START Records

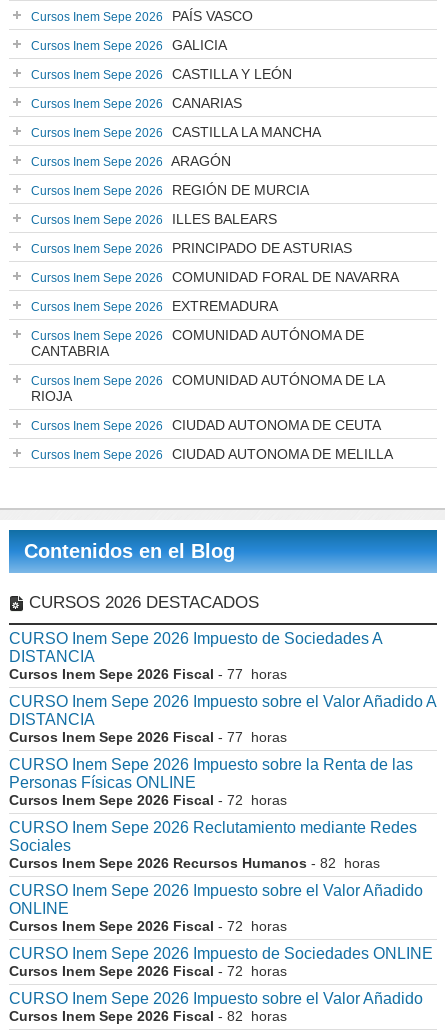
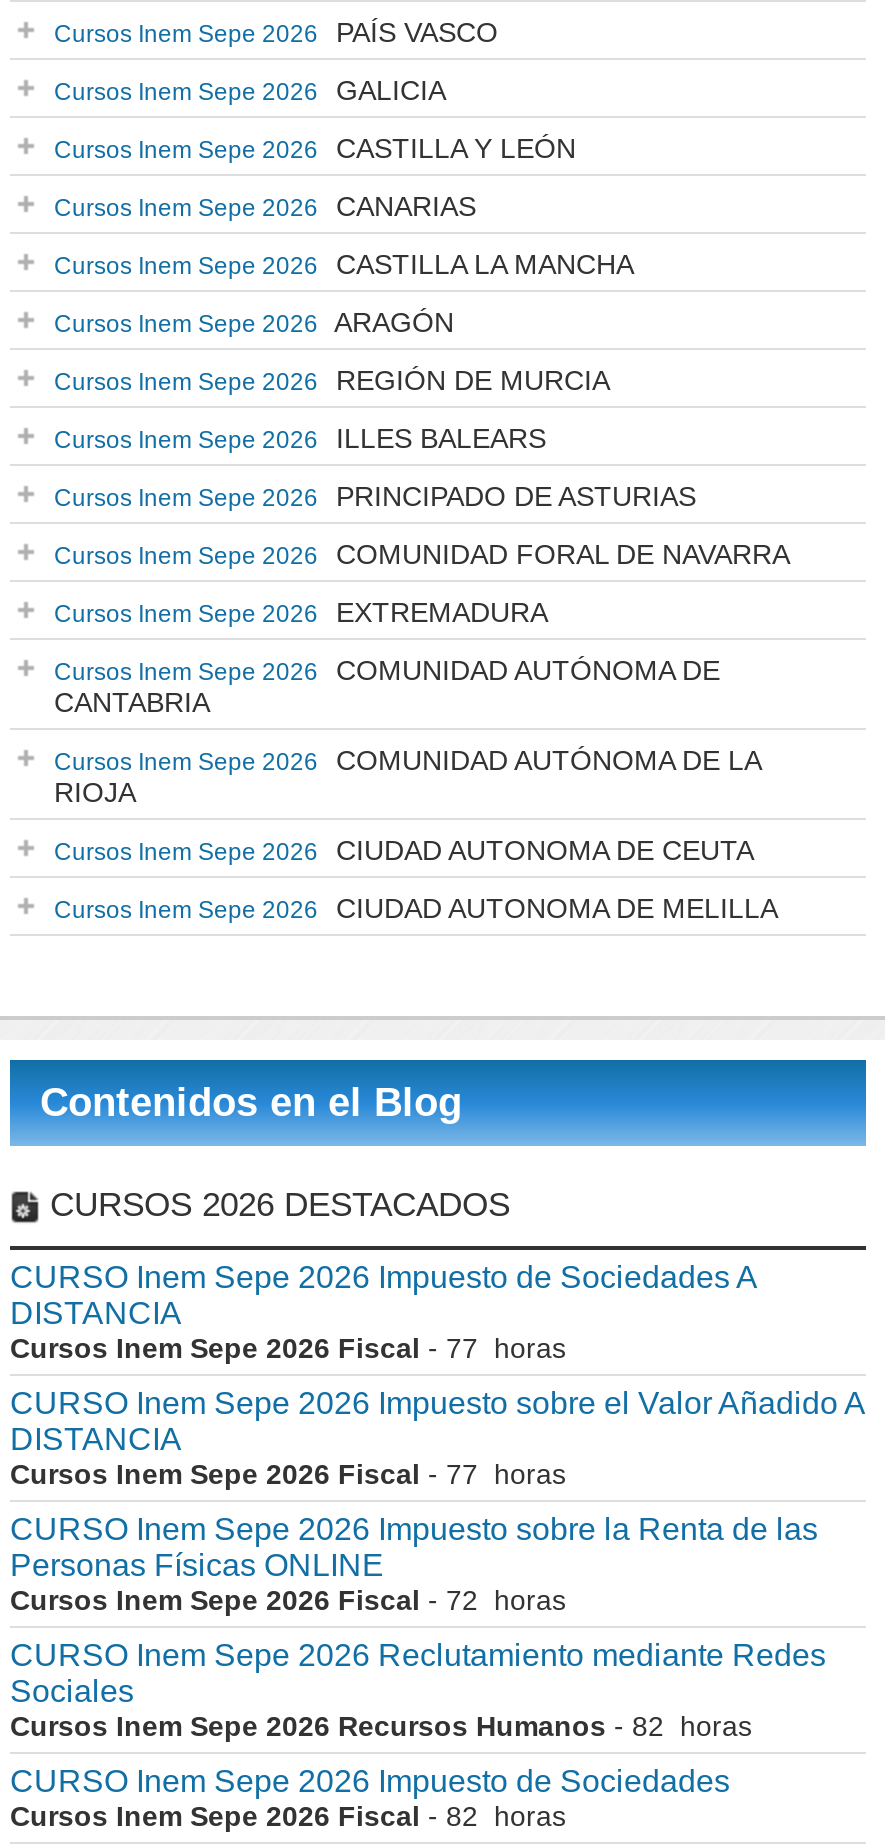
- CURSO Inem Sepe 2026 Impuesto sobre el Valor Añadido
- ONLINE
- Cursos Inem Sepe 2026 Fiscal - 72 horas
- CURSO Inem Sepe 2026 Impuesto de Sociedades ONLINE
- Cursos Inem Sepe 2026 Fiscal - 72 horas
- CURSO Inem Sepe 2026 Impuesto sobre el Valor Añadido
+ CURSO Inem Sepe 2026 Impuesto de Sociedades
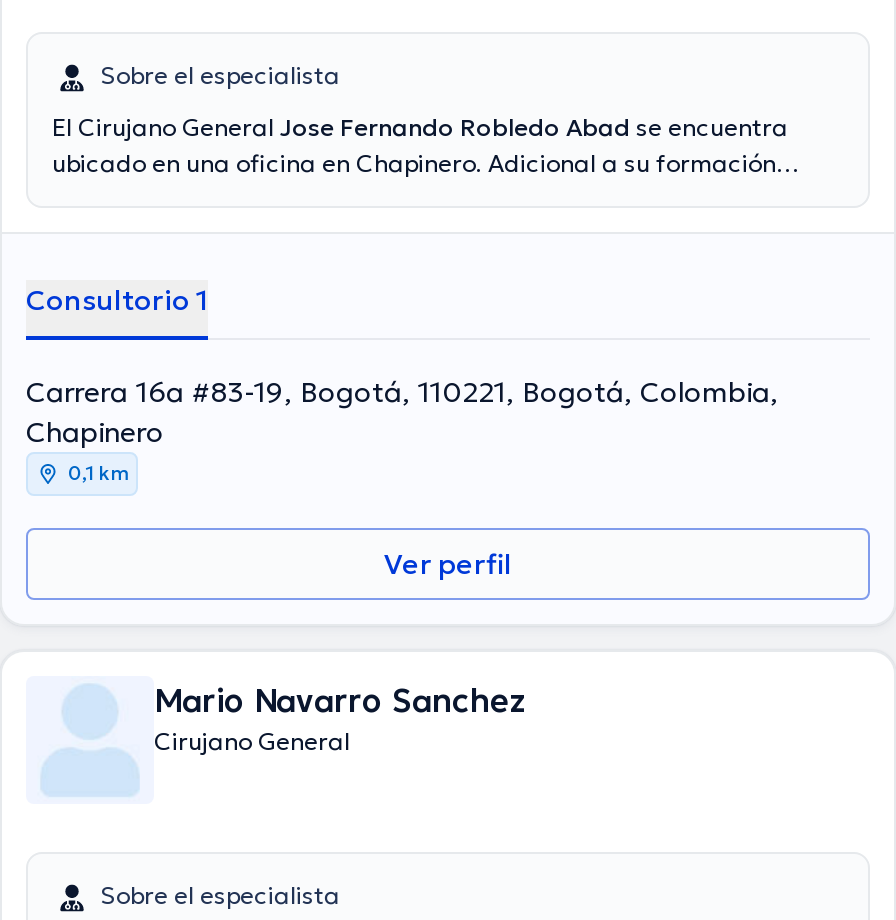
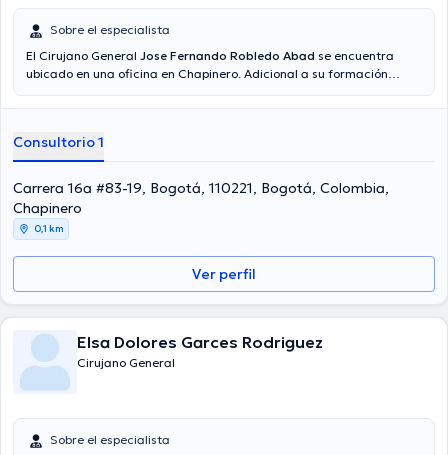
- Mario Navarro Sanchez
+ Elsa Dolores Garces Rodriguez
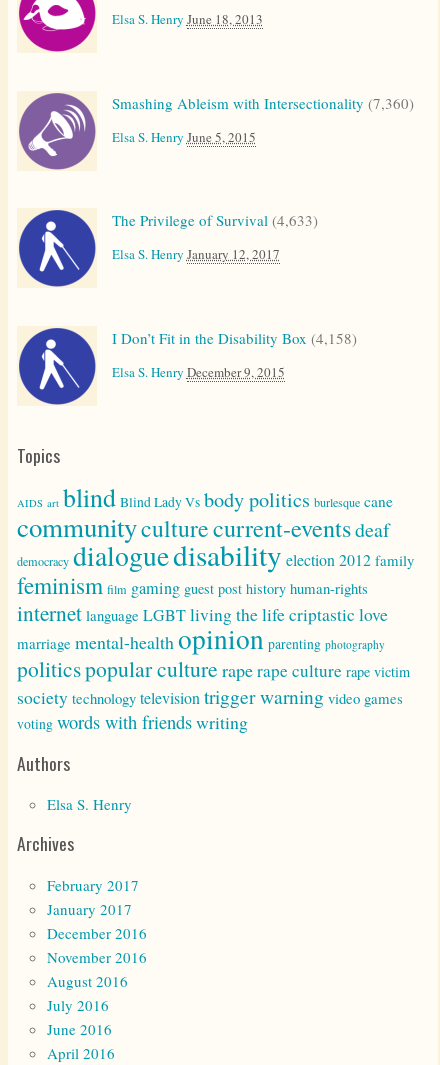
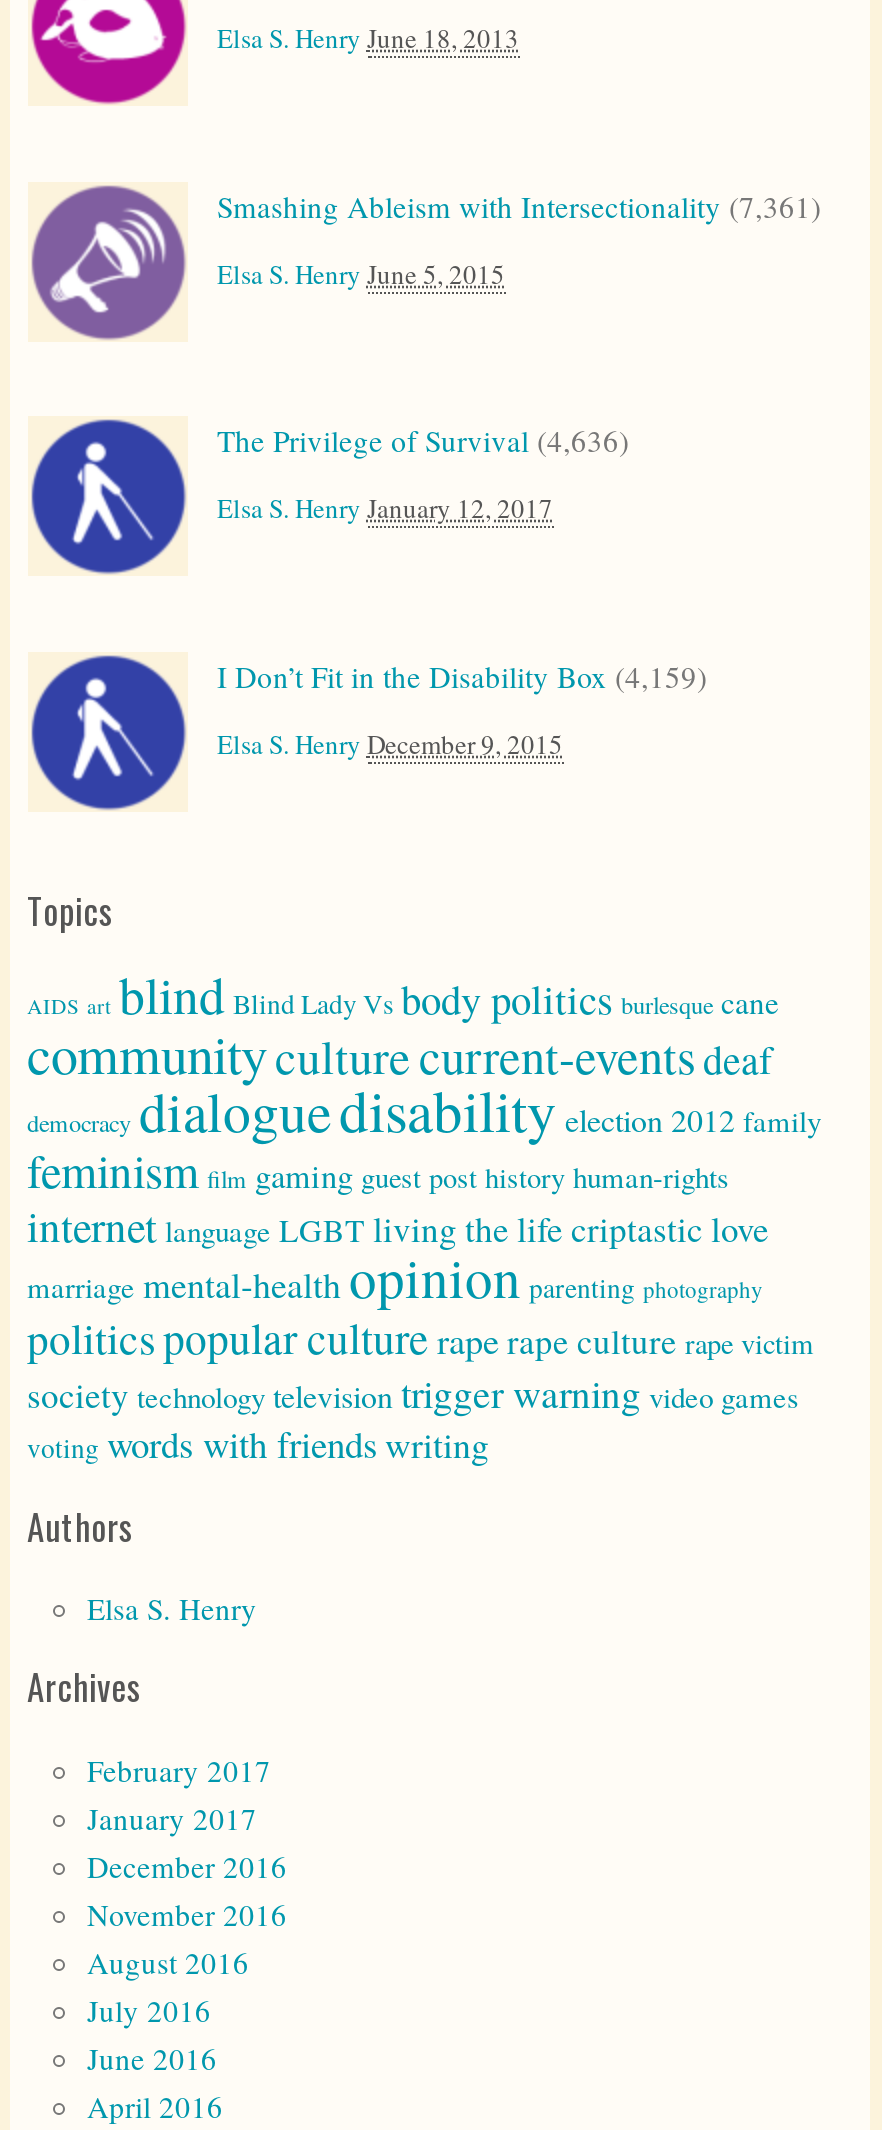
- Smashing Ableism with Intersectionality (7,360)
+ Smashing Ableism with Intersectionality (7,361)

- The Privilege of Survival (4,633)
+ The Privilege of Survival (4,636)

- I Don’t Fit in the Disability Box (4,158)
+ I Don’t Fit in the Disability Box (4,159)
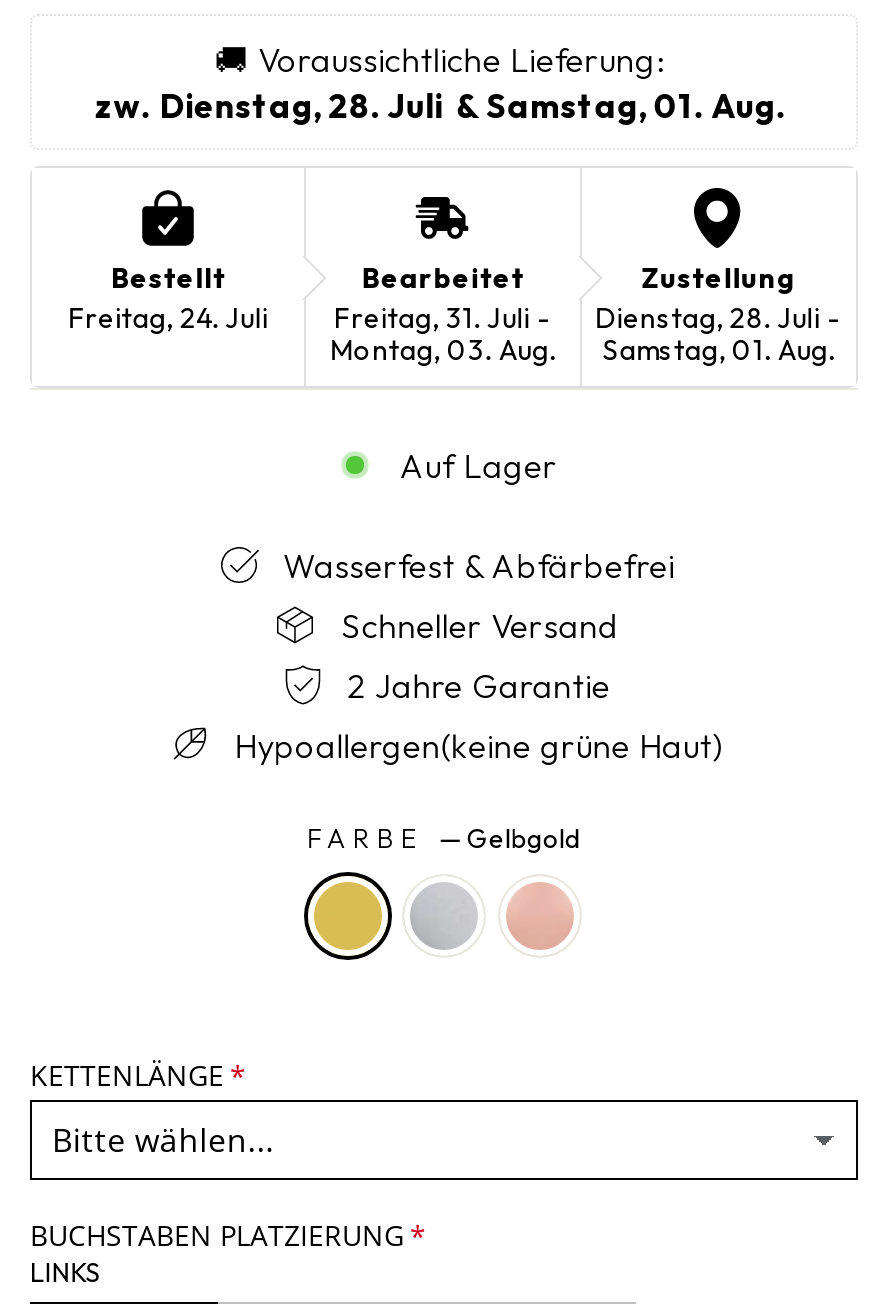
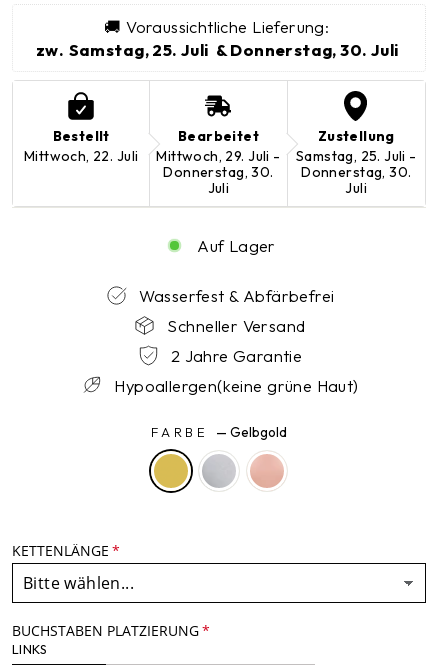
- zw. Dienstag, 28. Juli & Samstag, 01. Aug.
+ zw. Samstag, 25. Juli & Donnerstag, 30. Juli

- Freitag, 24. Juli
+ Mittwoch, 22. Juli

- Freitag, 31. Juli -
- Montag, 03. Aug.
+ Mittwoch, 29. Juli -
+ Donnerstag, 30.
+ Juli

- Dienstag, 28. Juli -
- Samstag, 01. Aug.
+ Samstag, 25. Juli -
+ Donnerstag, 30.
+ Juli
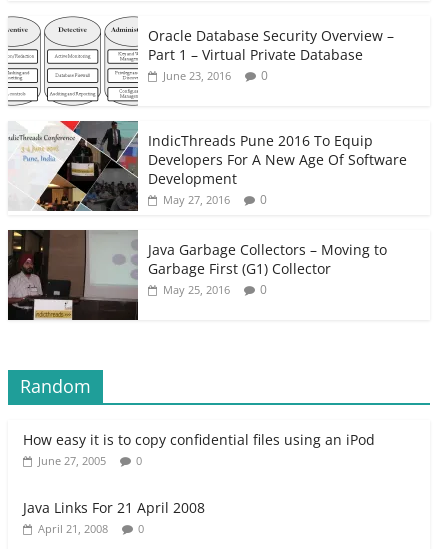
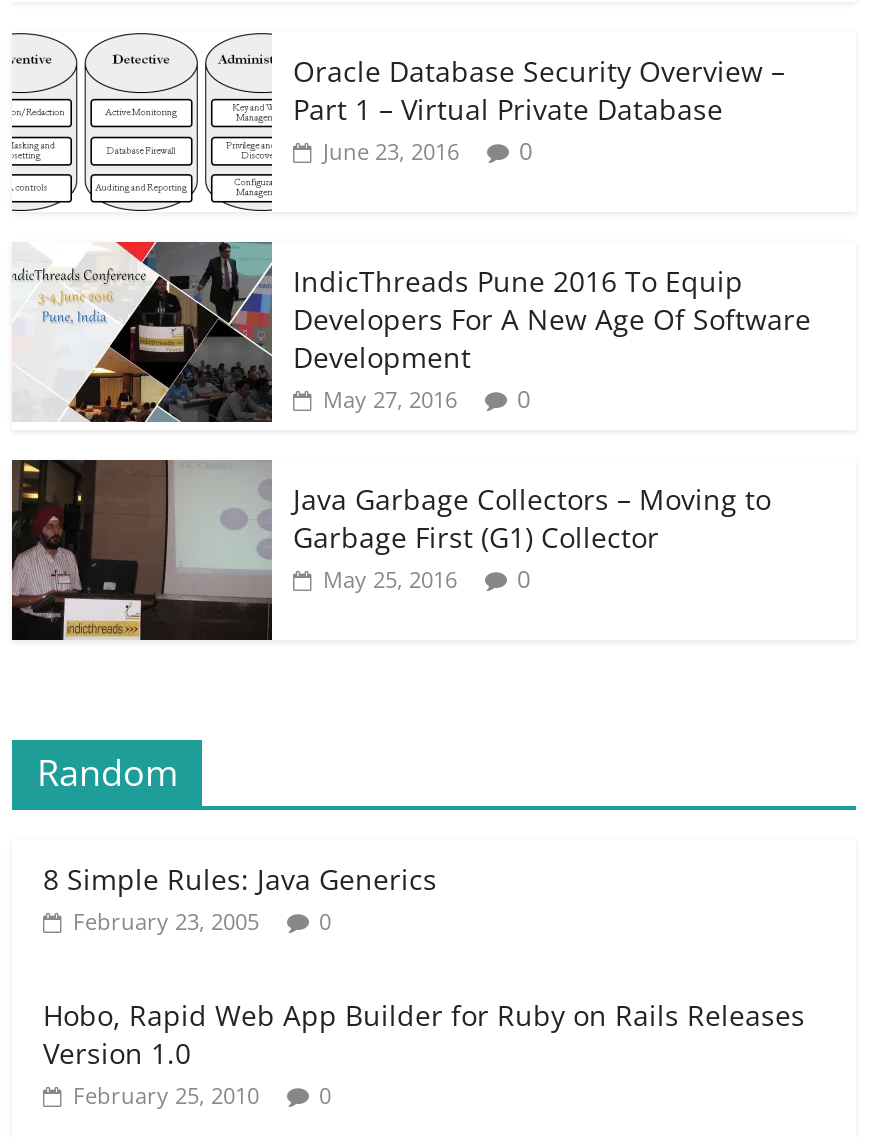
- How easy it is to copy confidential files using an iPod
- June 27, 2005
+ 8 Simple Rules: Java Generics
+ February 23, 2005

- Java Links For 21 April 2008
- April 21, 2008
+ Hobo, Rapid Web App Builder for Ruby on Rails Releases
+ Version 1.0
+ February 25, 2010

END Records

=== What to produce ===
An exact copy is required of the lines from the one holding "Dolores Garces Rodriguez" to the end of the entries above, both included; no pictures belong in it.

=== The completed task ===
+ Elsa Dolores Garces Rodriguez
- Smashing Ableism with Intersectionality (7,360)
+ Smashing Ableism with Intersectionality (7,361)

- The Privilege of Survival (4,633)
+ The Privilege of Survival (4,636)

- I Don’t Fit in the Disability Box (4,158)
+ I Don’t Fit in the Disability Box (4,159)
- zw. Dienstag, 28. Juli & Samstag, 01. Aug.
+ zw. Samstag, 25. Juli & Donnerstag, 30. Juli

- Freitag, 24. Juli
+ Mittwoch, 22. Juli

- Freitag, 31. Juli -
- Montag, 03. Aug.
+ Mittwoch, 29. Juli -
+ Donnerstag, 30.
+ Juli

- Dienstag, 28. Juli -
- Samstag, 01. Aug.
+ Samstag, 25. Juli -
+ Donnerstag, 30.
+ Juli
- How easy it is to copy confidential files using an iPod
- June 27, 2005
+ 8 Simple Rules: Java Generics
+ February 23, 2005

- Java Links For 21 April 2008
- April 21, 2008
+ Hobo, Rapid Web App Builder for Ruby on Rails Releases
+ Version 1.0
+ February 25, 2010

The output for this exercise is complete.